Ignore contrapositives at your peril

This blog has been defunct for a very long time. Apologies for that, and I promise to make it more active in the following days, weeks, months and years. We've been very busy with the book as the deadline approaches (September 1st with Routledge), and its led to all sorts of things getting neglected (like my cricket blog, can you imagine?). Anyway, so while digging around on the BitKeeper fiasco (remember last year's flame wars, which ultimately led to git being used for the Linux kernel?), we rediscovered the original flames concerning the use of BitKeeper on the kernel. RMS sparks things off, and there is the usual "don't you lecture me" responses, and Larry McVoy steps in with his "quit whining" diatribes, and then, amazingly, comes this interesting smackdown. Taken from the linux kernel mailing lists:

Larry McVoy: (In response to RMS saying "You are asking for the power to silence criticism. That is not freedom, that is a power."):

"Richard, the day that the GPL doesn't use it's power to force people to do things they may not want to do is the day that you get to make the above statement in public without getting flamed. Today is not that day. "
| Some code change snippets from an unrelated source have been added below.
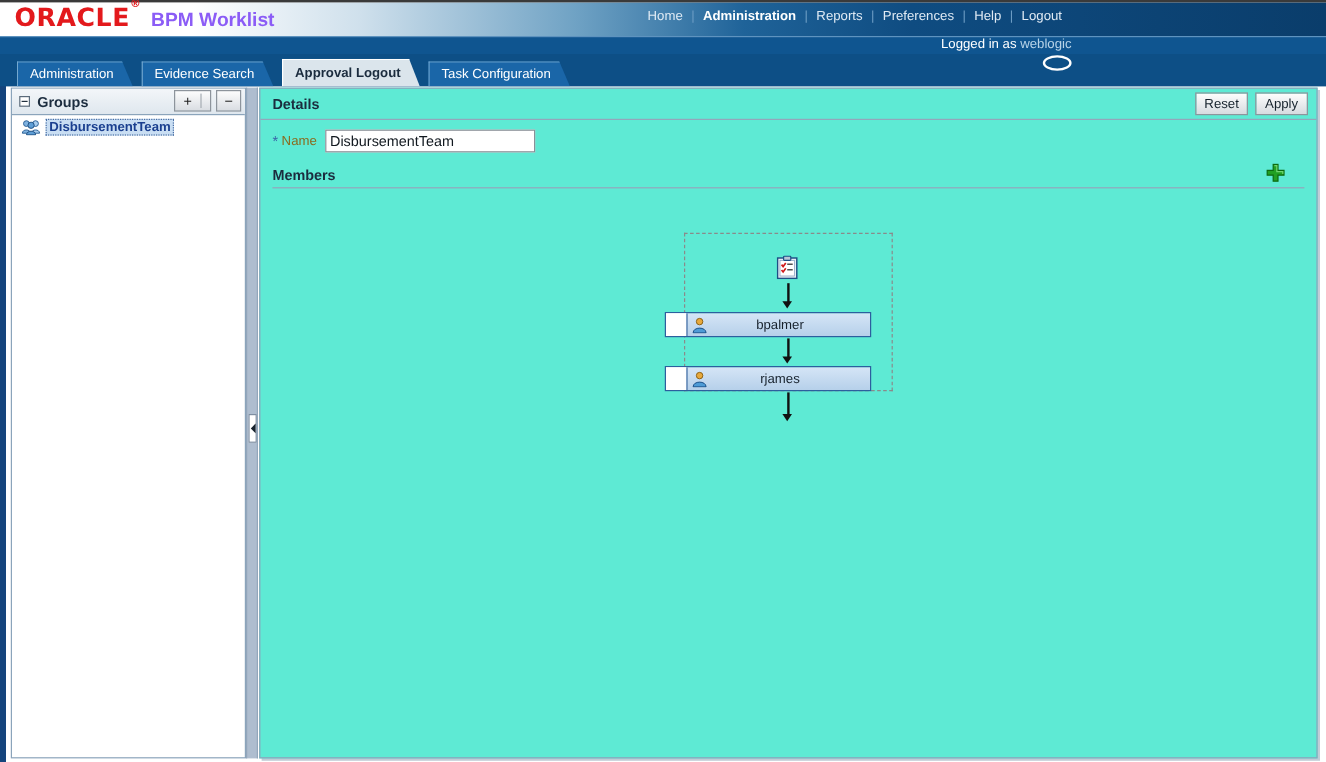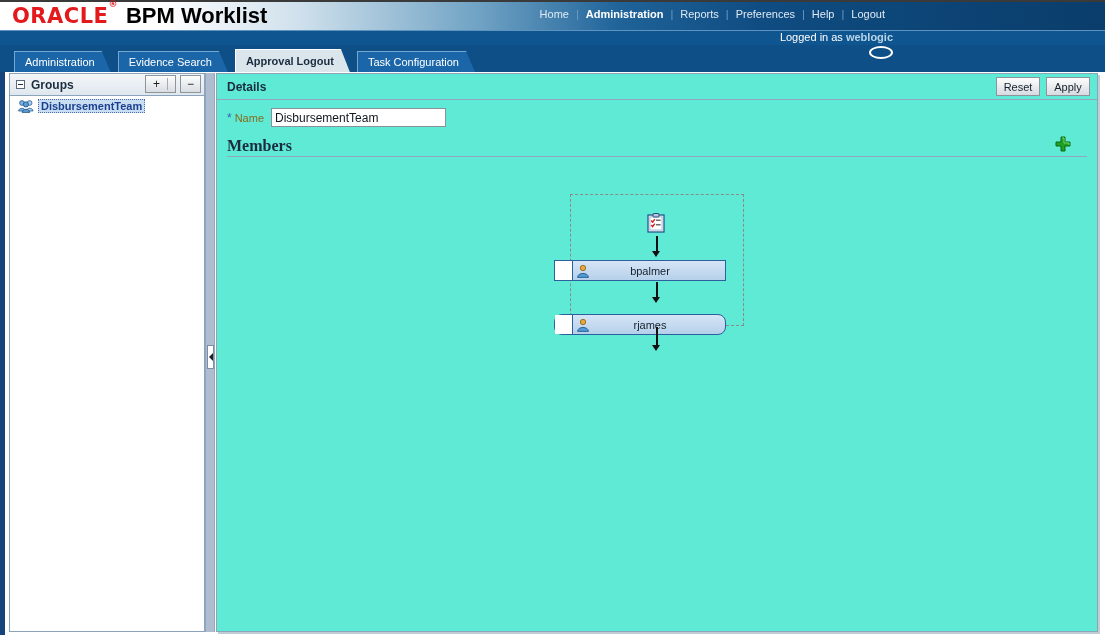--- a/index.html
+++ b/index.html
@@ -48,8 +48,8 @@
   .brand-oracle sup { font-size: 9px; top: -8px; position: relative; }
   .brand-app {
     font-weight: bold;
-    font-size: 22px;
-    color: #000000;
+    font-size: 16px;
+    color: #8b5cf6;
   }
   .nav {
     position: absolute; right: 13px; top: 8px;

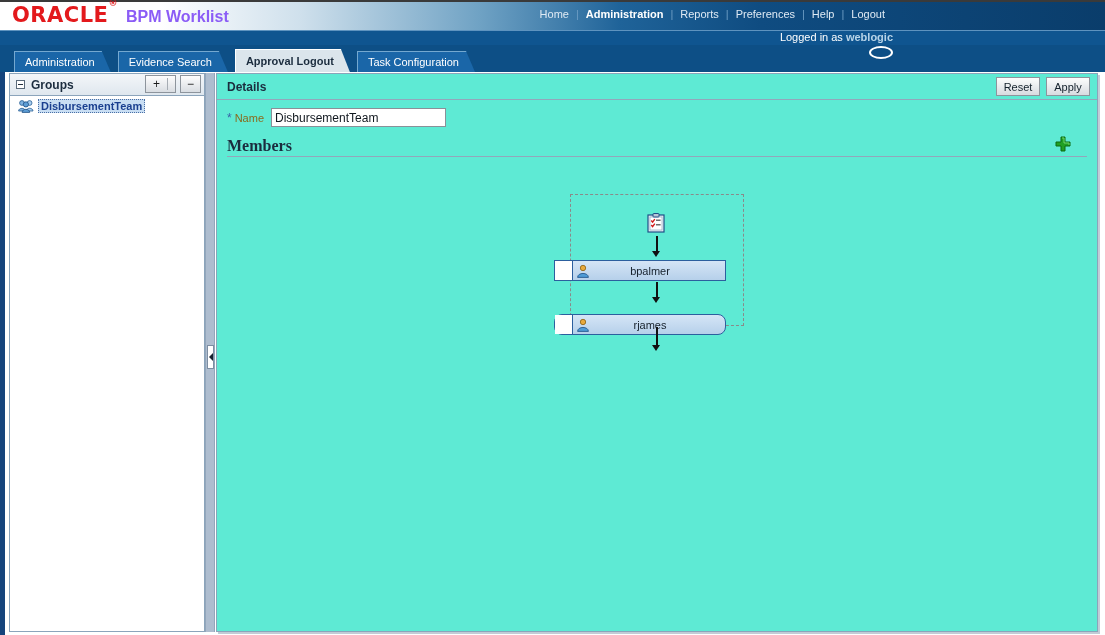--- a/index.html
+++ b/index.html
@@ -74,7 +74,7 @@
     position: absolute; right: 12px; top: 31px;
     font-size: 11px; color: #ffffff;
   }
-  .loggedin .user { color: #b8d4e8; font-weight: bold; }
+  .loggedin .user { color: #b8d4e8; }
 
   
   .tabband {

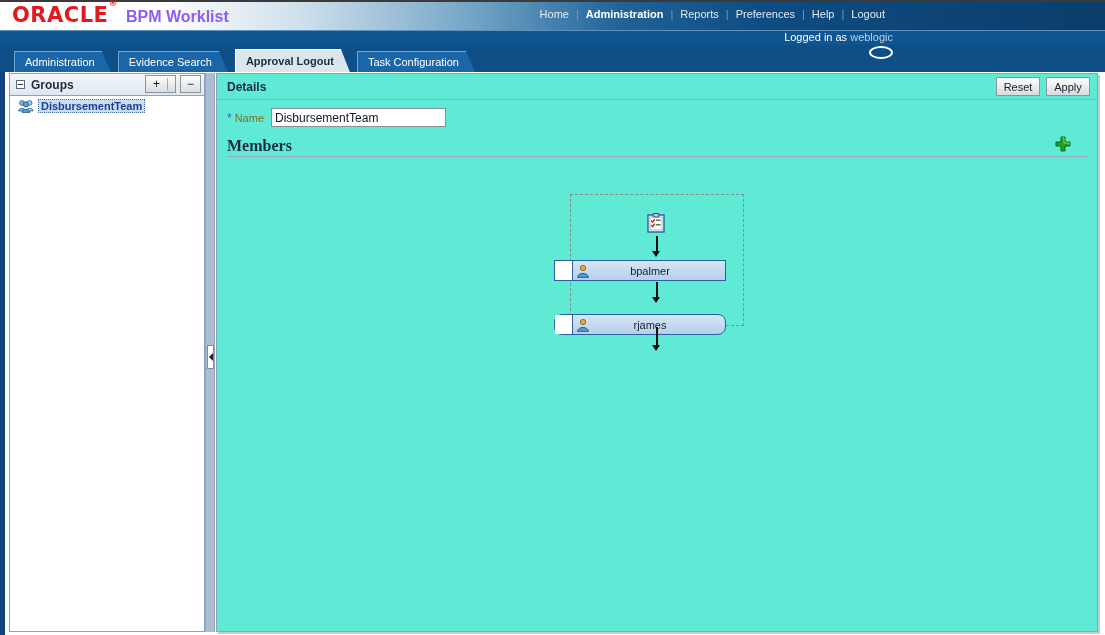--- a/index.html
+++ b/index.html
@@ -307,7 +307,7 @@
     display: flex; align-items: center;
   }
   .members-title {
-    font-weight: bold; font-size: 16px; color: #1b2c3e; font-family: Liberation Serif, serif;
+    font-weight: bold; font-size: 12px; color: #1b2c3e;
   }
   .add-member {
     position: absolute; right: 16px; top: 1px;

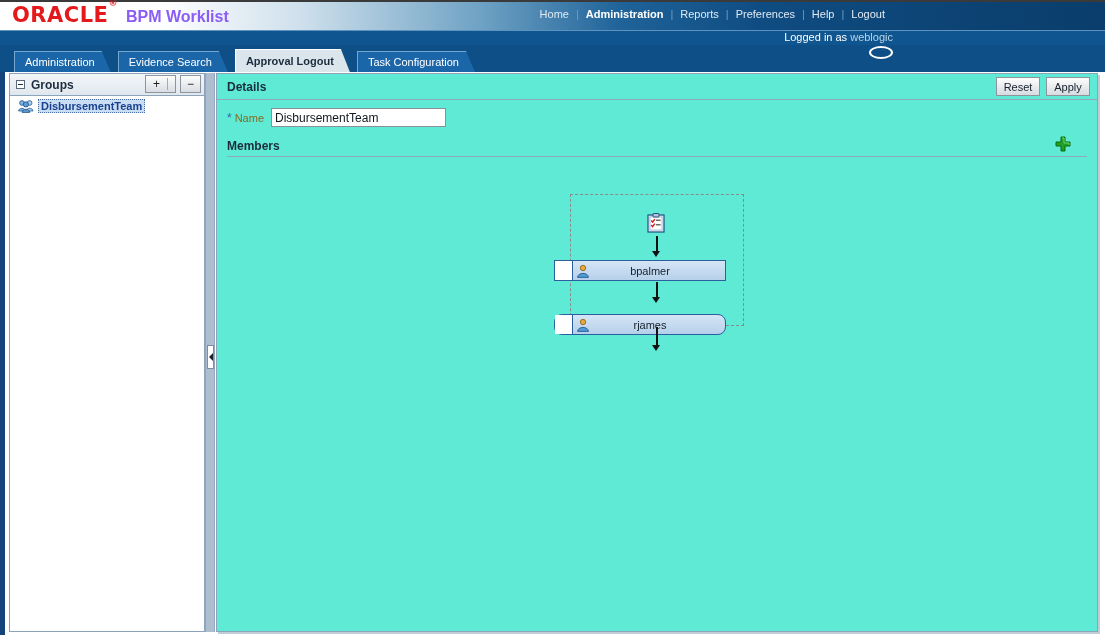--- a/index.html
+++ b/index.html
@@ -506,7 +506,7 @@
         <div class="head" style="top:15px;"></div>
       </div>
 
-      <div class="mrow" style="top:120px;border-radius:8px;">
+      <div class="mrow" style="top:111px;">
         <div class="cell-blank"></div>
         <div class="usr">
           <svg width="14" height="14" viewBox="0 0 14 14">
RMS: "Alas, by flaming me now you have made your own statement untrue."

In his response, McVoy doesn't acknowledge RMS's reply above. I wonder if its because he didn't get it, or because he realized he had been had comprehensively. In case you didn't get it, the structure of McVoy's claim is: If the GPL doesn't use its power to force people to do things they may not want to do then you get to make the above statement without getting flamed. But McVoy flamed RMS, so the antecedent is rendered false. Ergo, the GPL doesn't use its power to force people to do things they may not want to do. Poor McVoy, he shoulda studied the structure of contrapositives a little better.